Sight words are an essential part of a child’s journey towards reading fluency, and understanding the most common sight words is essential for students to grow in their literacy abilities.

The most commonly seen sight words include everyday words such as ‘the,’ ‘of,’ ‘and,’ and ‘said.’ These frequently appear in the text, and learners need to be able to recognize them without having to sound out each letter manually.

Additionally, other essential sight words include numerals, colors, and shapes.

Mastering these terms allows young readers to navigate even unfamiliar texts confidently.

Building familiarity with basic sight words will make reading easier for learners as they embark on their educational journey.

Does learning sight words help with reading skills?

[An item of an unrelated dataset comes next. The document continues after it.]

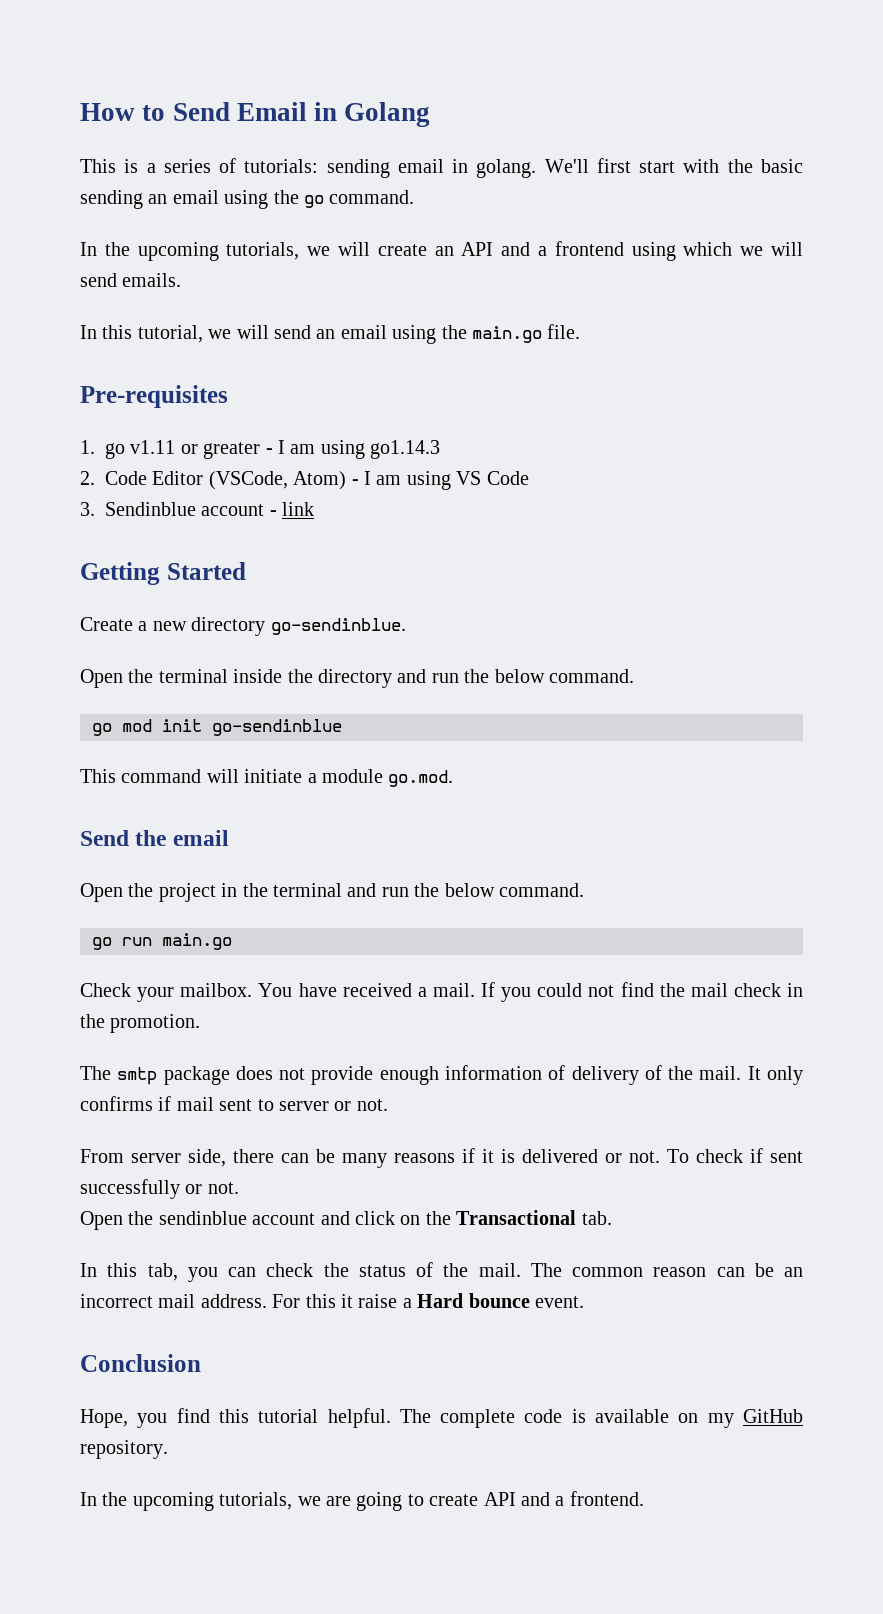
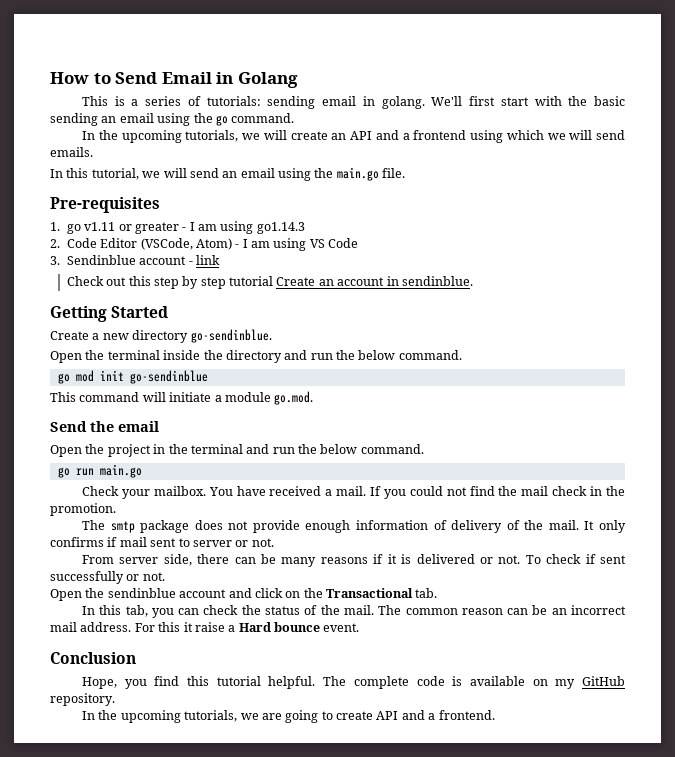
(315, 509) none -> [66,276,473,289] // Check out this step by step tutorial Create an account in sendinblue.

Sight words are an essential building block for language and literacy development in young children.

Learning sight words is a powerful tool to help children become stronger readers. By learning sight words, children can quickly recognize common words without having to decode them phonetically or depend on memorizing the spelling of long, multi-syllable words.

Research has consistently shown that recognizing sight words is important for the early stages of reading fluency, comprehension, and accuracy.

Additionally, mastery of these high-frequency words helps boost reading speed and confidence as one progresses through higher levels of reading complexity.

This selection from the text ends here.